Trauma Cases (Pestana) Flashcards
A 14-year-old boy is hit over the right side of the head with a baseball bat. He loses consciousness for a few minutes, but recovers promptly and continues to play. One hour later he is found unconscious in the locker room. His right pupil is fixed and dilated.
What is it? – Acute epidural hematoma (probably right side)
How is it diagnosed? – CT scan
Treatment? – Emergency surgical decompression (craniotomy). Good prognosis if treated, fatal within hours if it is not.
A 32-year-old male is involved in a head-on, high-speed automobile collision. He is unconscious at the site, regains consciousness briefly during the ambulance ride and arrives at the E.R. in deep coma, with a fixed, dilated right pupil.
What is it? – Could be acute epidural hematoma, but acute subdural is better bet.
Diagnosis? – CT scan. Also need to check cervical spine!
Treatment? – Emergency craniotomy, poor prognosis because of brain injury.
A 77-year-old man becomes “senile” over a period of three or four weeks. He used to be active and managed all of his financial affairs. Now he stares at the wall, barely talks and sleeps most of the day. His daughter recalls that he fell from a horse about a week before the mental changes began.
What is it? – Chronic subdural hematoma. (venous bleeding, size 7 brain in size 8 skull)
How is diagnosis made? – CT scan.
Treatment: Surgical decompression (craniotomy). Spectacular improvement expected.
A car hits a pedestrian. He arrives in the ER in coma. He has…(raccoon eyes… or clear fluid dripping from the nose…or clear fluid dripping from the ear…or ecchymosis behind the ear)…

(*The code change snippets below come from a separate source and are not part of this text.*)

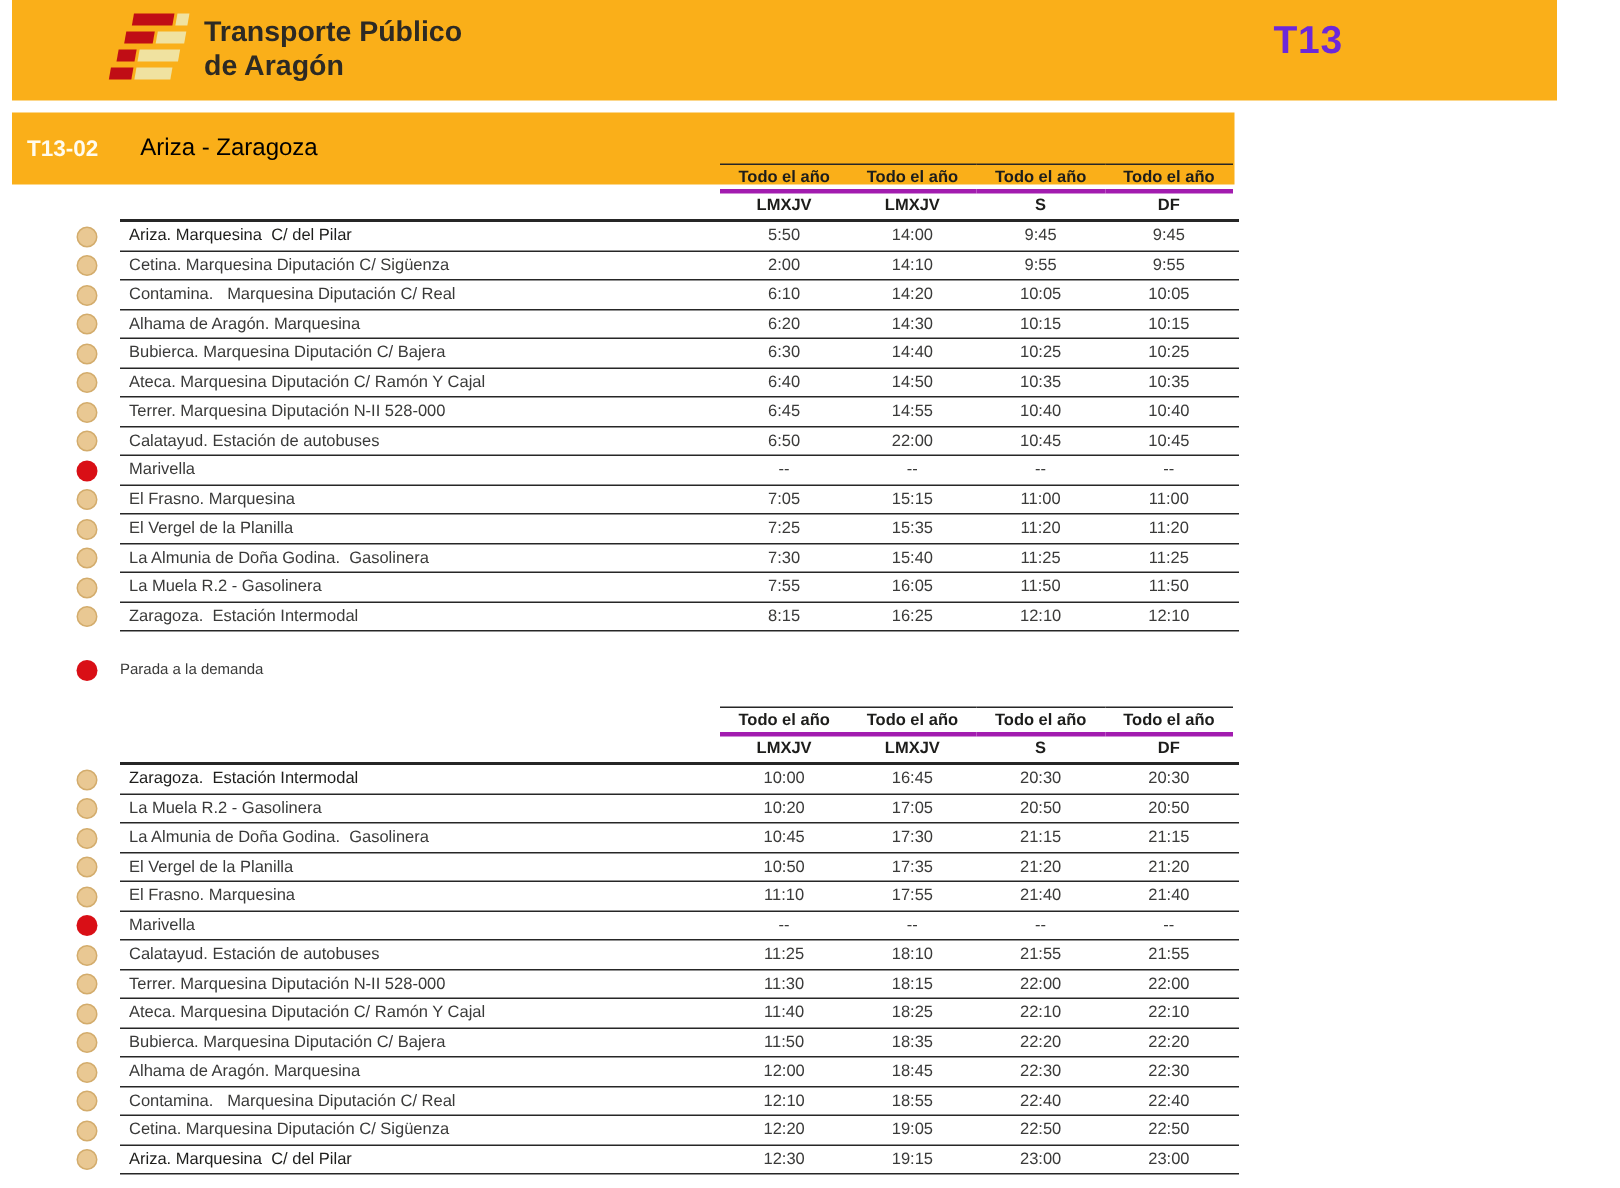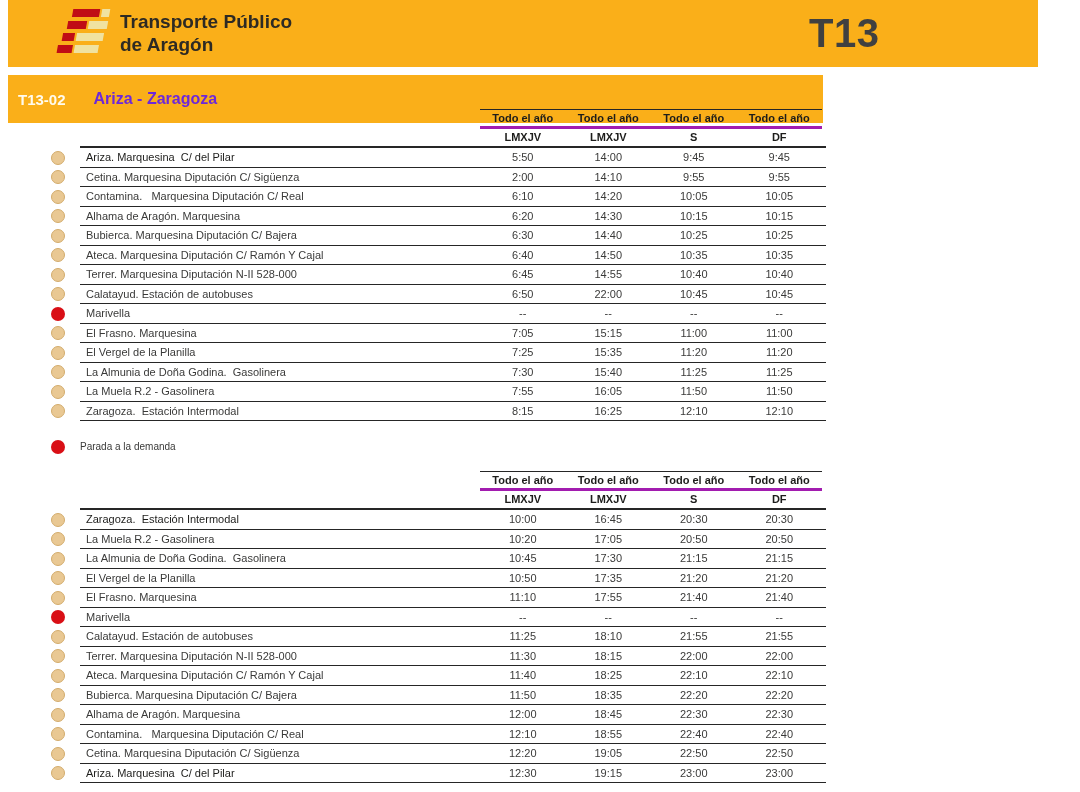"Transporte Público" .brand { left: 52px -> 68px }
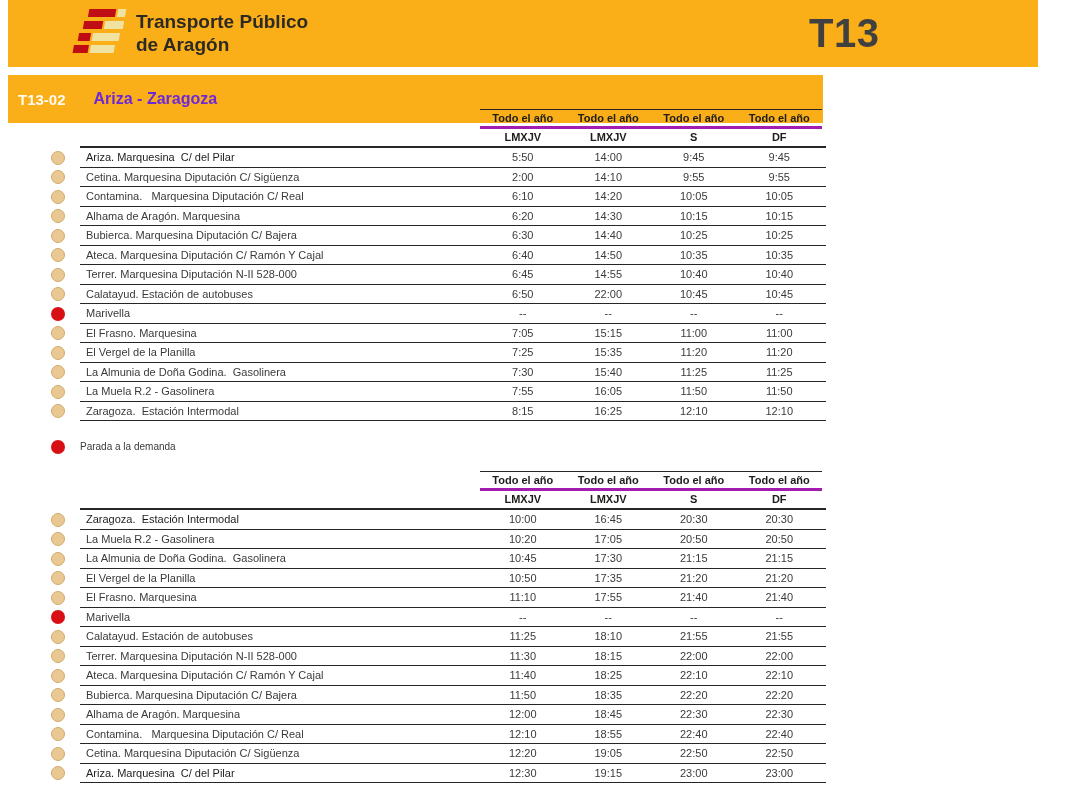"T13" .routecode { color: #404040 -> #6d28d9; font-size: 40px -> 26px; left: 801px -> 841px }
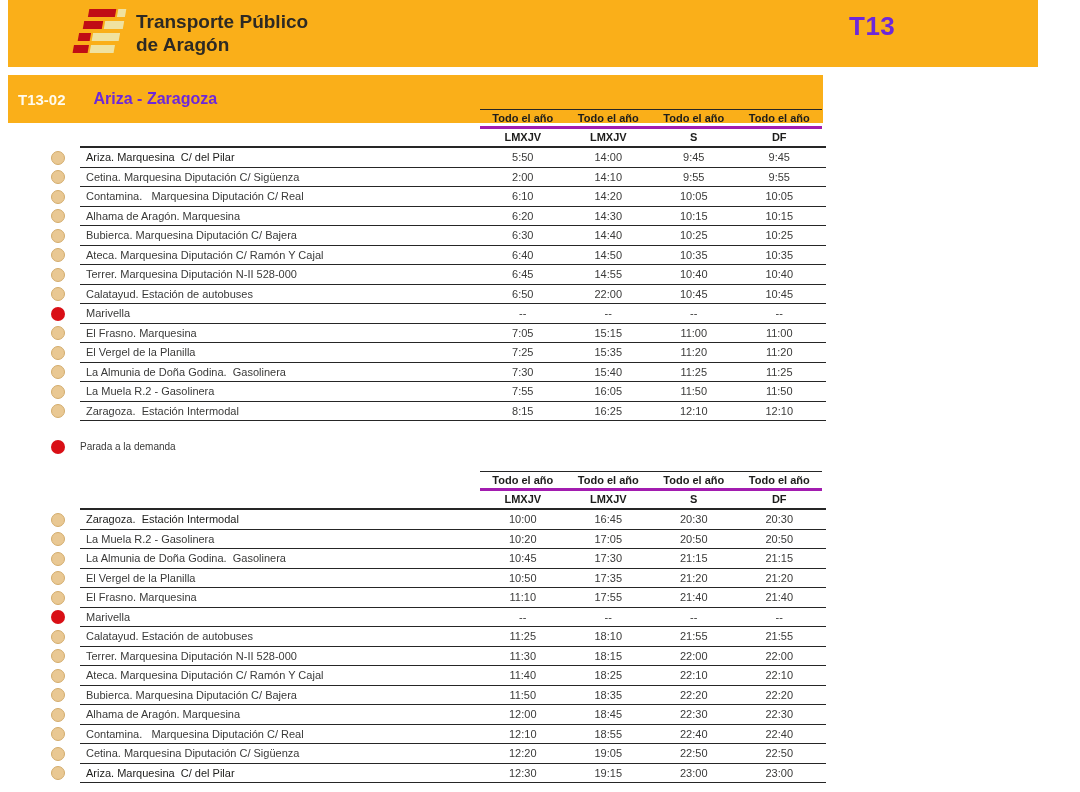"Ariza - Zaragoza" .rb-name { color: #6d28d9 -> #000000; font-weight: bold -> normal }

What is it? – Base of the skull fracture.
How is it diagnosed? – CT scan. Needs cervical spine X-Rays.
Implications for therapy: needs neurosurgical consult, needs antibiotics.
A 45-year-old man is involved in a high-speed automobile collision. He arrives at the ER in coma, with fixed dilated pupils. He has multiple other injuries (extremities, etc). His blood pressure is 70 over 50, with a feeble pulse at a rate of 130. What is the reason for the low BP and high pulse rate?
Point of the question: It is not from neurological injury. (Not enough room in the head for enough blood loss to cause shock). Look for answer of significant blood loss to the outside (could be scalp laceration), or inside (abdomen, pelvic fractures).
A 22-year-old gang member arrives in the E.R. with multiple guns shot wounds to the abdomen. He is diaphoretic, pale, cold, shivering, anxious, asking for a blanket and a drink of water. His blood pressure is 60 over 40. His pulse rate is 150, barely perceptible.
What is it? – Hypovolemic shock
Management: Several things at one: Big bore IV lines, Foley catheter and I.V. antibiotics. Ideally exploratory lap immediately for control of bleeding, and then fluid and blood administration. If O.R. not available, fluid resuscitation while waiting for it.
A 22-year-old gang member arrives in the E.R. with multiple gun shot wounds to the chest and abdomen. He is diaphoretic, pale, cold, shivering, anxious, asking for a blanket and a drink of water. His blood pressure is 60 over 40. His pulse rate is 150, barely perceptible.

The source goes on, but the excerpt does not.